BEGIN
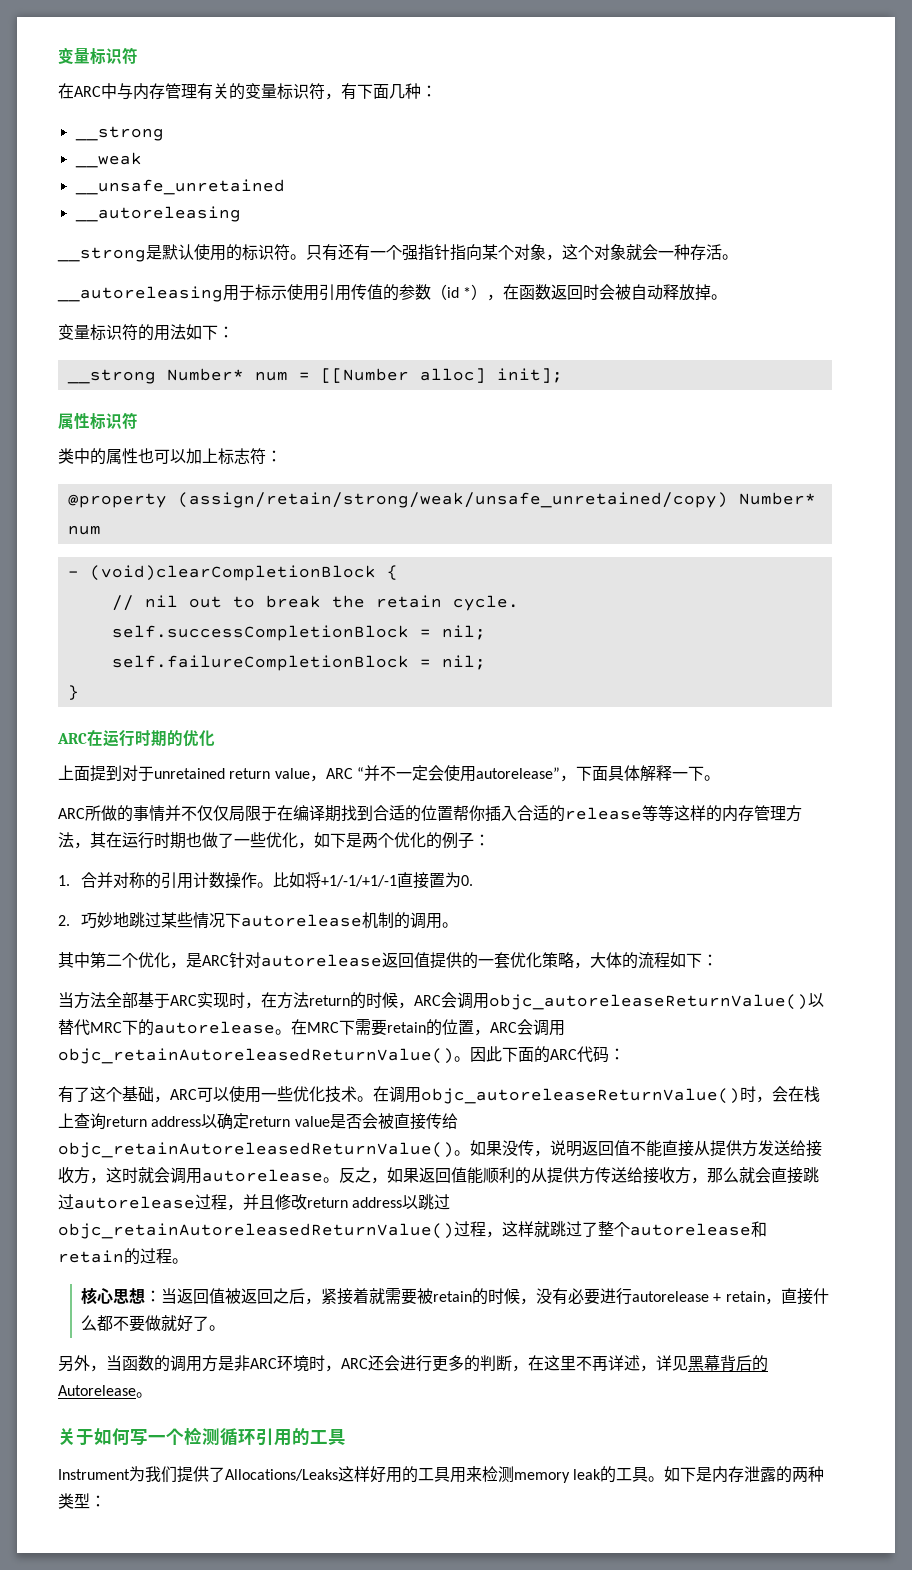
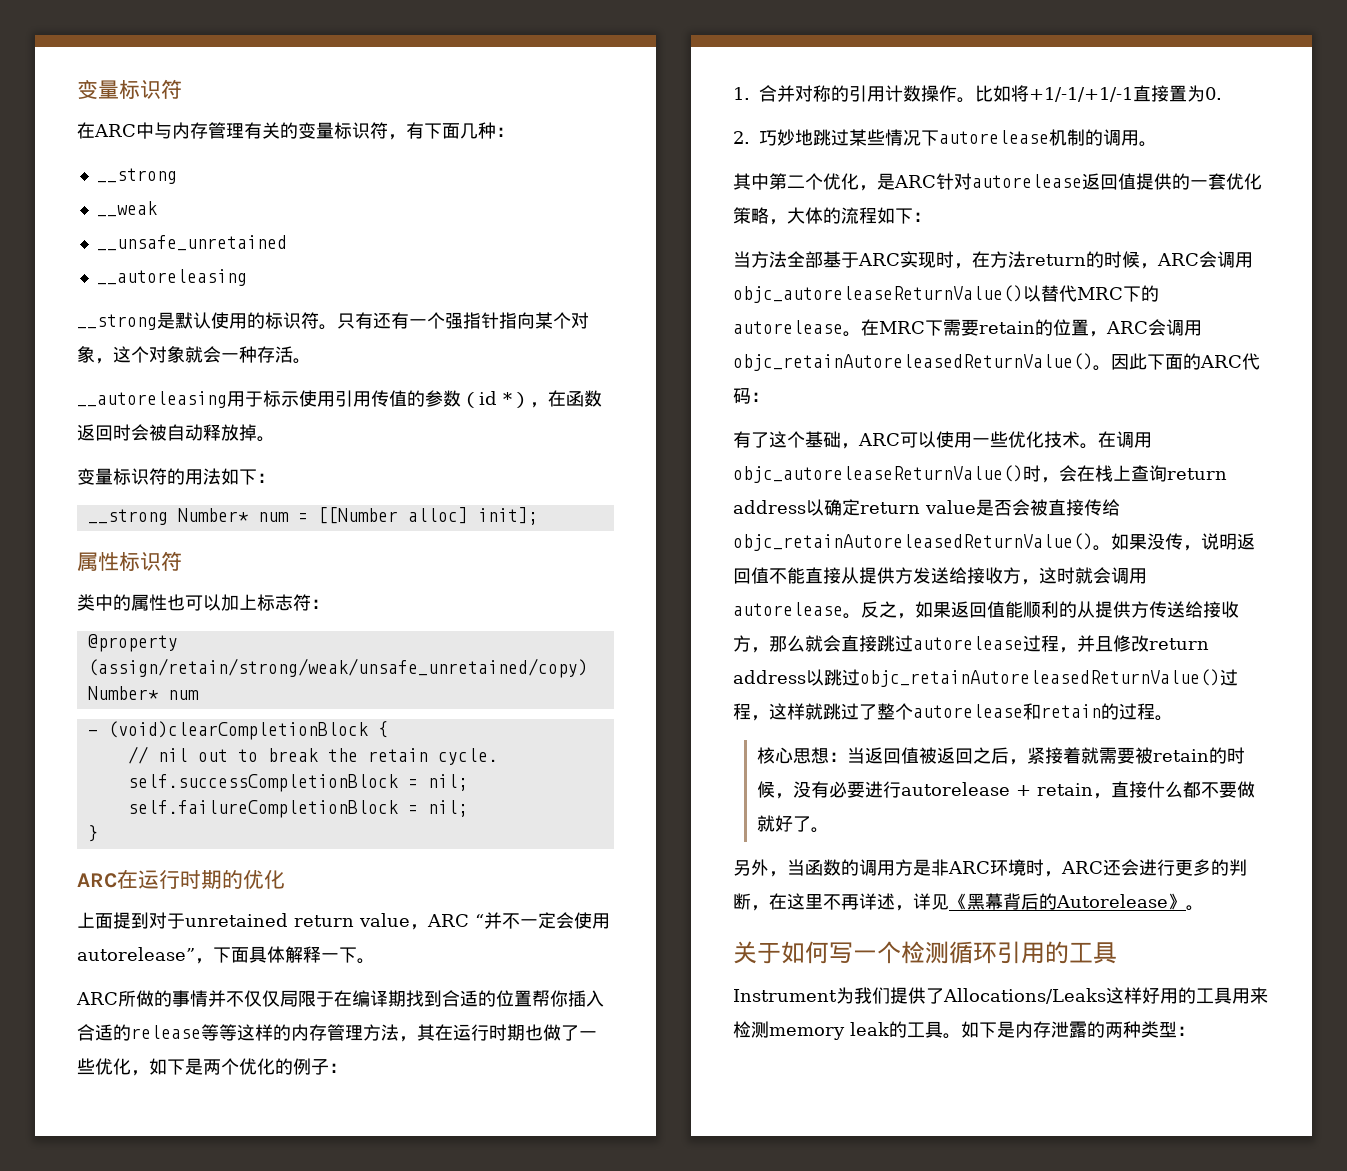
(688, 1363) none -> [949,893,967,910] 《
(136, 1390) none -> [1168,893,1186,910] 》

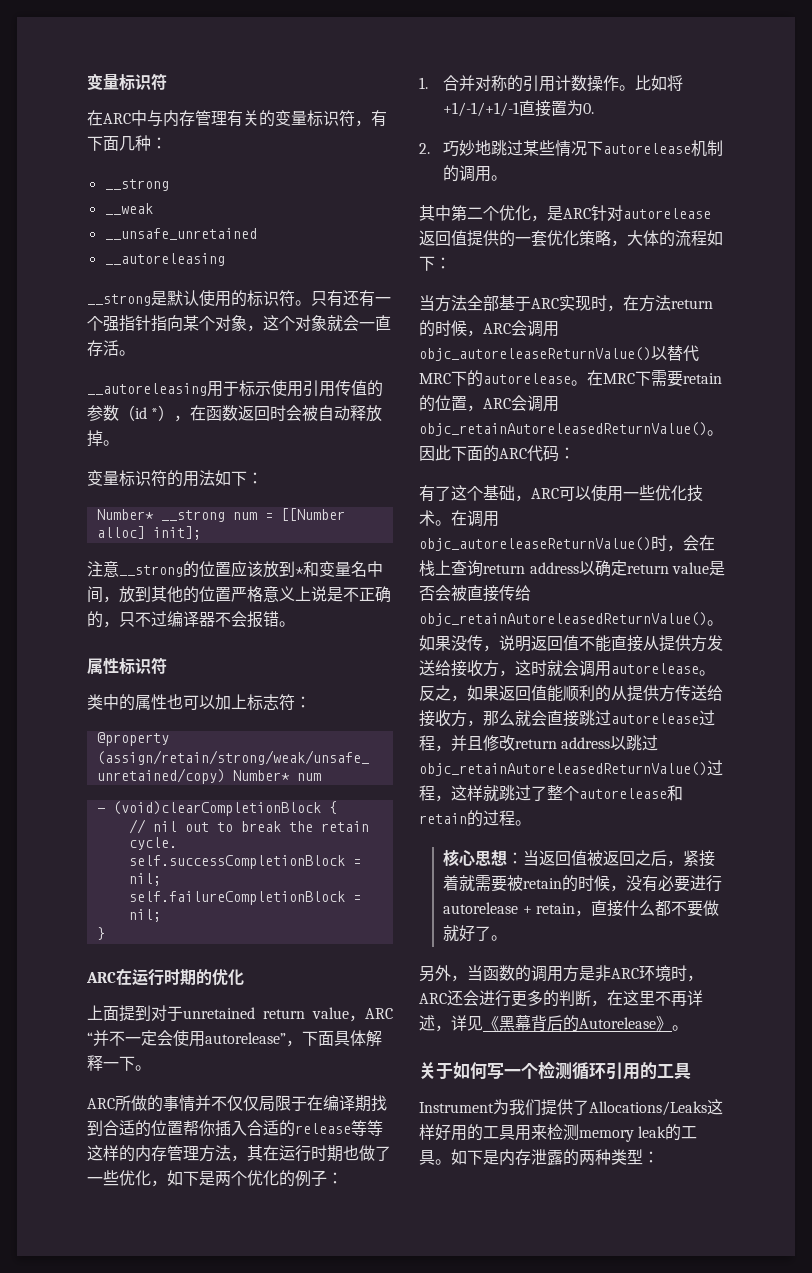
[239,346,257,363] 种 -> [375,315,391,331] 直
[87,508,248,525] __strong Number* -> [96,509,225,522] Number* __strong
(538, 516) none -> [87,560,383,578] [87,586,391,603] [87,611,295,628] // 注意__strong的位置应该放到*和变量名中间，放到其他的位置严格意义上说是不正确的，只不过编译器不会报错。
END
> **WORK ITEM**
When you come to the line containing "(136, 1390) none -> [1168,893,1186,910] 》" in the records above, repeat that line and all lines after it exactly, but not the pictures.

> **EXERCISE SOLUTION**
(136, 1390) none -> [1168,893,1186,910] 》

[239,346,257,363] 种 -> [375,315,391,331] 直
[87,508,248,525] __strong Number* -> [96,509,225,522] Number* __strong
(538, 516) none -> [87,560,383,578] [87,586,391,603] [87,611,295,628] // 注意__strong的位置应该放到*和变量名中间，放到其他的位置严格意义上说是不正确的，只不过编译器不会报错。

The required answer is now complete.